Exercise:
Once you have located the line containing "display: flex;" in the material below, return it exactly along with each line after it through the line containing "background: #efefef;".

Record extracts:
------
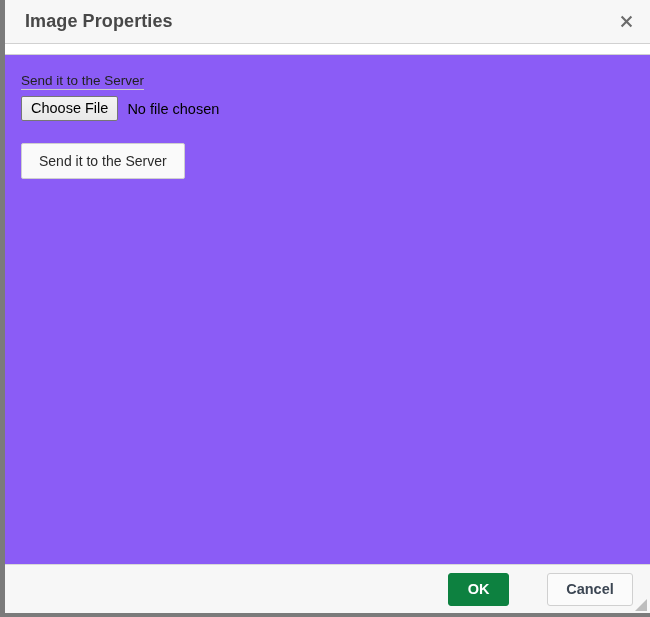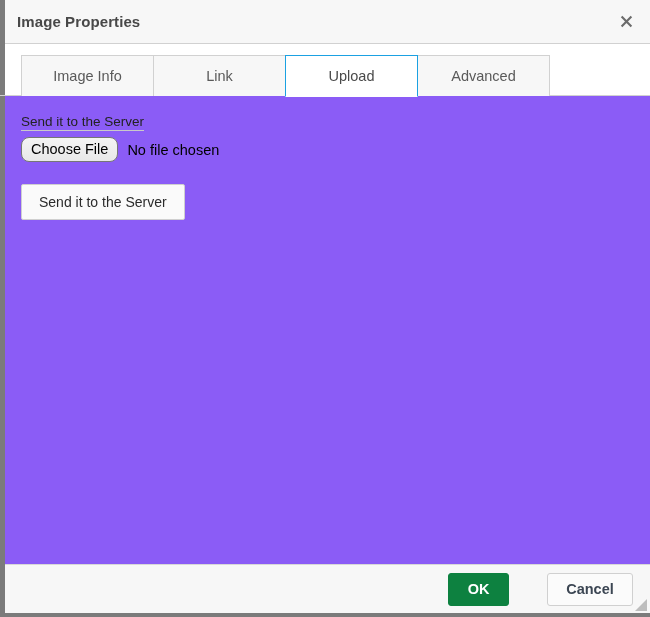--- a/index.html
+++ b/index.html
@@ -35,22 +35,22 @@
     position: relative;
     height: 44px;
     flex: 0 0 44px;
     background: #f7f7f7;
     border-bottom: 1px solid #d1d1d1;
     display: flex;
     align-items: center;
     box-sizing: border-box;
   }
   .title-text {
-    margin-left: 12px;
-    font-size: 15px;
+    margin-left: 20px;
+    font-size: 18px;
     font-weight: bold;
     color: #484848;
     letter-spacing: .1px;
     user-select: none;
     text-align: right;
   }
   .close-btn {
     position: absolute;
     right: 10px;
     top: 50%;
@@ -150,21 +150,21 @@
     margin-bottom: 22px;
   }
   .choose-file-btn {
     box-sizing: border-box;
     font-family: "Liberation Sans", sans-serif;
     font-size: 14.5px;
     color: #000;
     background: #efefef;
     background-image: linear-gradient(#f4f4f4, #e8e8e8);
     border: 1px solid #767676;
-    border-radius: 8px;
+    border-radius: 2px;
     padding: 2px 9px 3px 9px;
     cursor: pointer;
     line-height: 1.25;
   }
   .file-status {
     font-size: 14.5px;
     color: #000;
     margin-left: 9px;
     user-select: none;
   }
@@ -240,34 +240,20 @@
   <div class="titlebar">
     <span class="title-text">Image Properties</span>
     <div class="close-btn" title="Close">
       <svg width="15" height="15" viewBox="0 0 15 15" aria-hidden="true">
         <path d="M2.6 2.6 L12.4 12.4 M12.4 2.6 L2.6 12.4" stroke="#6b6b6b" stroke-width="2.1" stroke-linecap="butt" fill="none"></path>
       </svg>
     </div>
   </div>
 
   <div class="tabstrip-wrap">
-    <div class="tabstrip">
-      <div class="tab">
-        <span>Image Info</span>
-      </div>
-      <div class="tab">
-        <span>Link</span>
-      </div>
-      <div class="tab active">
-        <span>Upload</span>
-      </div>
-      <div class="tab">
-        <span>Advanced</span>
-      </div>
-    </div>
     <div class="tab-underline"></div>
   </div>
 
   <div class="content">
 
     <div class="field-label">Send it to the Server</div>
 
     <div class="file-row">
       <button class="choose-file-btn">Choose File</button>
       <span class="file-status">No file chosen</span>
------
Problem solution:
     display: flex;
     align-items: center;
     box-sizing: border-box;
   }
   .title-text {
-    margin-left: 12px;
-    font-size: 15px;
+    margin-left: 20px;
+    font-size: 18px;
     font-weight: bold;
     color: #484848;
     letter-spacing: .1px;
     user-select: none;
     text-align: right;
   }
   .close-btn {
     position: absolute;
     right: 10px;
     top: 50%;
@@ -150,21 +150,21 @@
     margin-bottom: 22px;
   }
   .choose-file-btn {
     box-sizing: border-box;
     font-family: "Liberation Sans", sans-serif;
     font-size: 14.5px;
     color: #000;
     background: #efefef;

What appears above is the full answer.